Search the listing for the word "left". Copy every line where it is found.

Given information:
..........

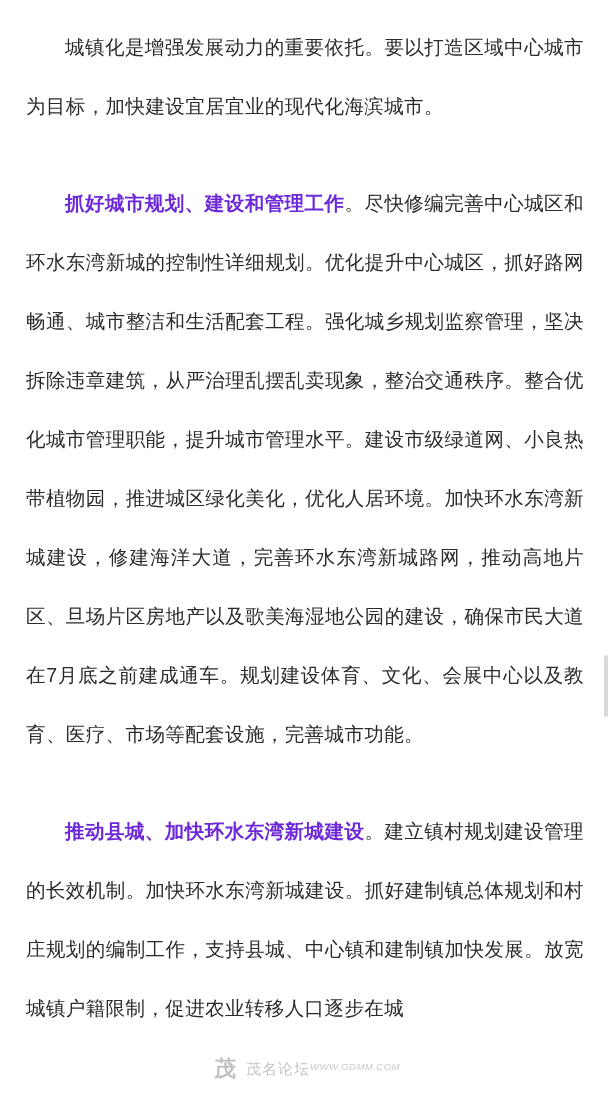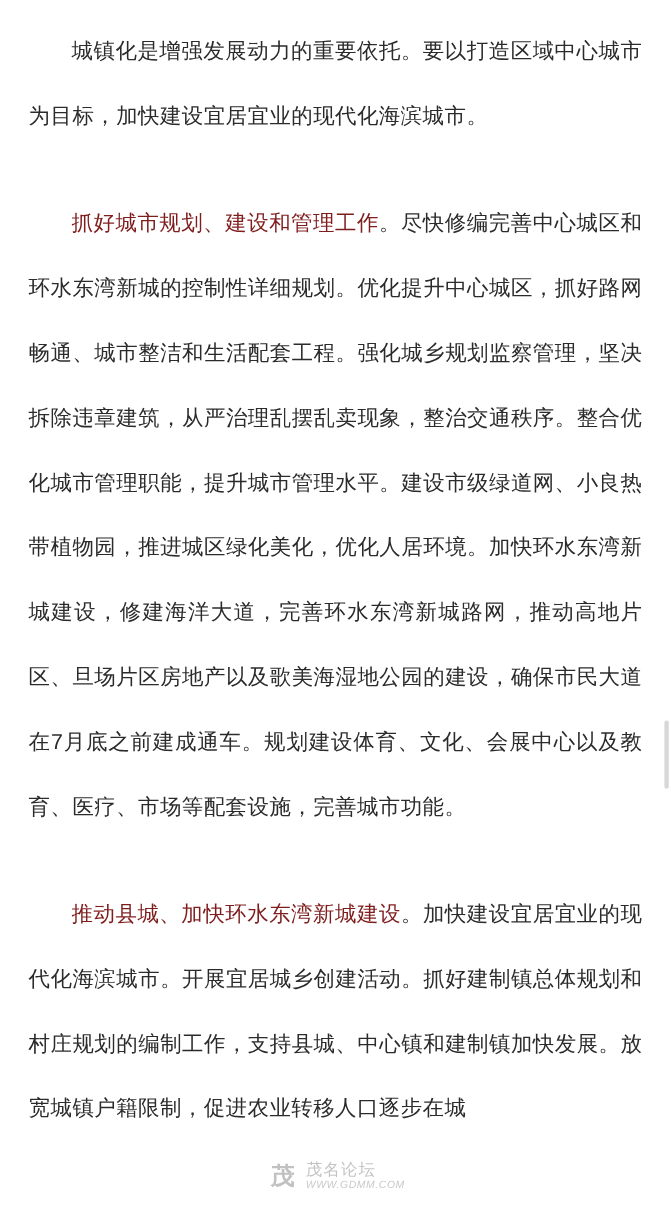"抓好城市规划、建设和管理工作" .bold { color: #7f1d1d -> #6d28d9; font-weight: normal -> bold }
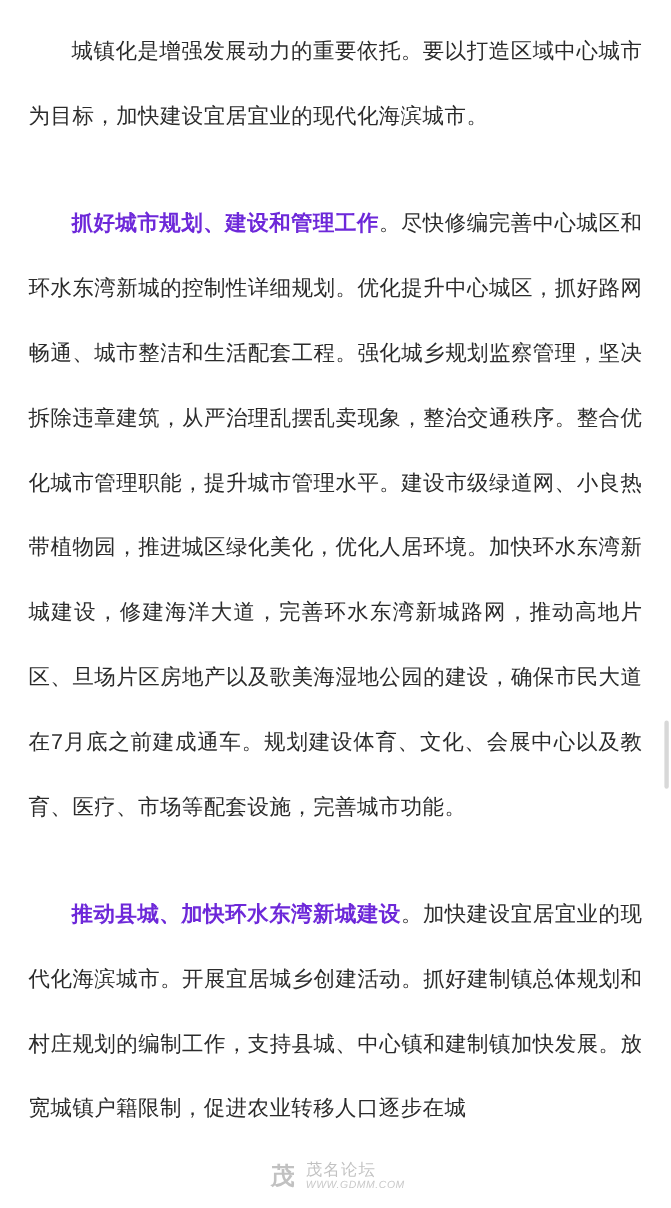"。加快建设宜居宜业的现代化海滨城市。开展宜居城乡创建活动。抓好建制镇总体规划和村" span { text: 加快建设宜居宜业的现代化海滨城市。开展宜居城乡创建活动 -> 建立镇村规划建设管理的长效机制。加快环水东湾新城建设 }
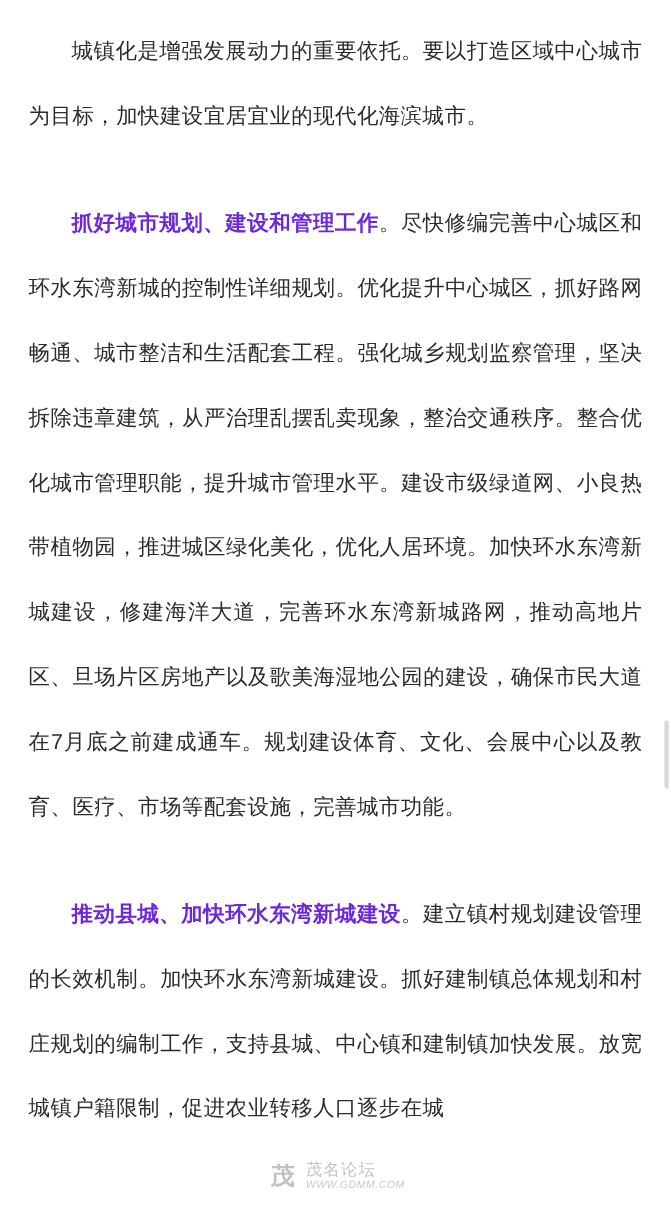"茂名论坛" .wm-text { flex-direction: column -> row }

..........

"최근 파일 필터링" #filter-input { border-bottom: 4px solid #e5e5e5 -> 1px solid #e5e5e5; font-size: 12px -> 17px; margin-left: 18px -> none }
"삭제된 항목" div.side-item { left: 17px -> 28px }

..........

Result of the exercise:
"최근 파일 필터링" #filter-input { border-bottom: 4px solid #e5e5e5 -> 1px solid #e5e5e5; font-size: 12px -> 17px; margin-left: 18px -> none }
"삭제된 항목" div.side-item { left: 17px -> 28px }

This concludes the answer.